But, as the author of this book shows, some very attractive and innovative bowls can be made with a scrollsaw.
Approximately the same method is used for making all 28 bowls. The worktable of the saw is set at an angle and the bowl cut out in horizontal strakes which generally grow larger towards the top.
The bowl is completed by a solid bottom.
When all of the strakes and the bottom are finished, they are glued together and the bowl is finish sanded using, where possible, portable sanding equipment and a spindle sander.
The first bowl is a simple circular shape, but the second begins to demonstrate the design freedom inherent in the technique. Called an Eight-Petal Bowl, it has a wavy form that nevertheless tapers from top to bottom. There is a 'four-petal' bowl later in the book as well as a Ripple-Edged Round Bowl and a Heart Shaped Bowl.
The most striking of the bowls are, however, those which are made using laminations and multi-angle shapes.
The latter part of the book is devoted to Think Outside the Bowl - an exploration of vase and jar making using the same techniques.
The minimum presentation for each project consists of a photo of the finished bowl, the drawings necessary to cut out the shapes, instructions and a guide to material and tools. The more complicated projects are given a larger amount of space with detailed instructions and stage by stage photographs.

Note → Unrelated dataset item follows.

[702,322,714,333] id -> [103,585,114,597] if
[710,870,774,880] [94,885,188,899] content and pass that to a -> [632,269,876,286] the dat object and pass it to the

Since the methods used are relatively simple, there is no reason why this book should not appeal to the novice, while the attractive and useful projects should hold the interest of the more experienced.--
The Australian Woodworker, Issue 150
From the Back Cover
Creating Beautiful Bowls Has Never Been Easier
Making wooden bowls has always been considered a "serious" woodworking project because you need a lathe and woodturning know-how. But, thanks to cake-decorator-turned-woodworker Carole Rothman, you can create amazing bowls, vases, candy dishes, and jars with just a flat piece of wood and your scroll saw. Her easy-to-master techniques and clean patterns will quickly take you from basic bowls to beautifully laminated pieces. You'll learn how to work with thin wood, contour with sanding, and create a variety of different shapes. With 28 projects to try, a useful guide on choosing the proper wood and supplies, and a section to help you create your own designs, this groundbreaking book is a must-have for any crafter or scroll saw enthusiast who wants to make stunning and useful works of art.
"Inspiring work that is hard to believe was done on a scroll saw."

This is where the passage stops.